HOW TO COMPLETE THIS TASK:
Count up the lines below that hold "enhance", then give that count by itself.

[Saved entries]
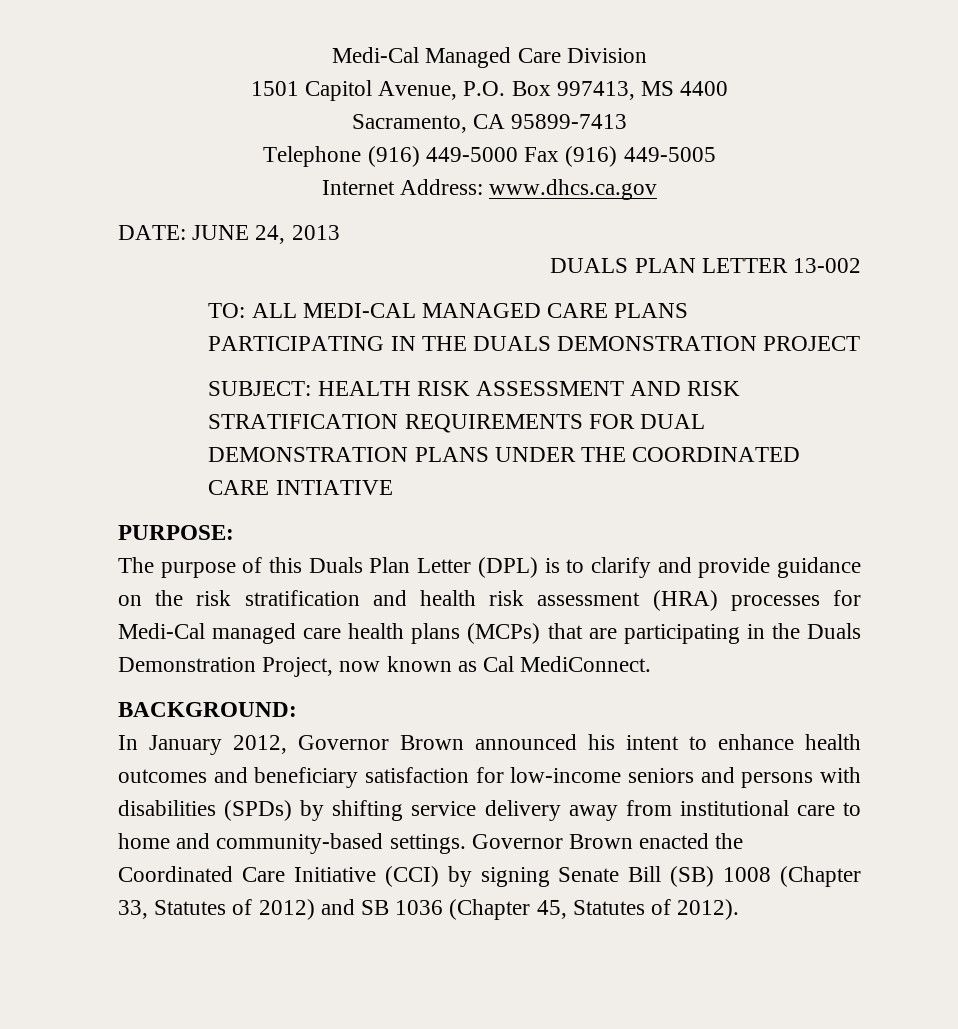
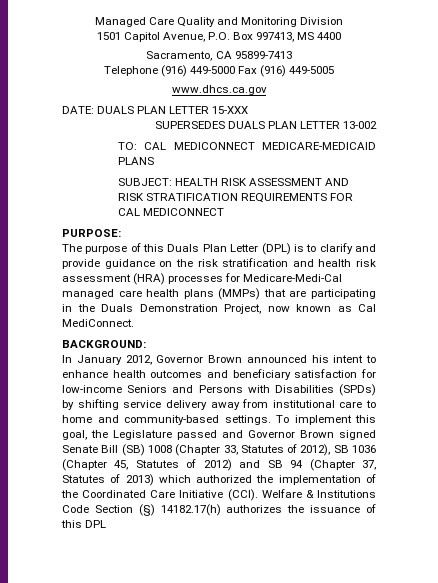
- Medi-Cal Managed Care Division
+ Managed Care Quality and Monitoring Division
- Internet Address: www.dhcs.ca.gov
+ www.dhcs.ca.gov
- DATE: JUNE 24, 2013
- DUALS PLAN LETTER 13-002
+ DATE: DUALS PLAN LETTER 15-XXX
+ SUPERSEDES DUALS PLAN LETTER 13-002
- TO: ALL MEDI-CAL MANAGED CARE PLANS PARTICIPATING IN THE DUALS DEMONSTRATION PROJECT
+ TO: CAL MEDICONNECT MEDICARE-MEDICAID PLANS
- SUBJECT: HEALTH RISK ASSESSMENT AND RISK STRATIFICATION REQUIREMENTS FOR DUAL DEMONSTRATION PLANS UNDER THE COORDINATED CARE INTIATIVE
+ SUBJECT: HEALTH RISK ASSESSMENT AND RISK STRATIFICATION REQUIREMENTS FOR CAL MEDICONNECT
- The purpose of this Duals Plan Letter (DPL) is to clarify and provide guidance on the risk stratification and health risk assessment (HRA) processes for Medi-Cal managed care health plans (MCPs) that are participating in the Duals Demonstration Project, now known as Cal MediConnect.
+ The purpose of this Duals Plan Letter (DPL) is to clarify and provide guidance on the risk stratification and health risk assessment (HRA) processes for Medicare-Medi-Cal managed care health plans (MMPs) that are participating in the Duals Demonstration Project, now known as Cal MediConnect.
- In January 2012, Governor Brown announced his intent to enhance health outcomes and beneficiary satisfaction for low-income seniors and persons with disabilities (SPDs) by shifting service delivery away from institutional care to home and community-based settings.
+ In January 2012, Governor Brown announced his intent to enhance health outcomes and beneficiary satisfaction for low-income Seniors and Persons with Disabilities (SPDs) by shifting service delivery away from institutional care to home and community-based settings.
- Governor Brown enacted the Coordinated Care Initiative (CCI) by signing Senate Bill (SB) 1008 (Chapter 33, Statutes of 2012) and SB 1036 (Chapter 45, Statutes of 2012).
+ To implement this goal, the Legislature passed and Governor Brown signed Senate Bill (SB) 1008 (Chapter 33, Statutes of 2012), SB 1036 (Chapter 45, Statutes of 2012) and SB 94 (Chapter 37, Statutes of 2013) which authorized the implementation of the Coordinated Care Initiative (CCI). Welfare & Institutions Code Section (§) 14182.17(h) authorizes the issuance of this DPL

RESPONSE TO THE EXERCISE:
2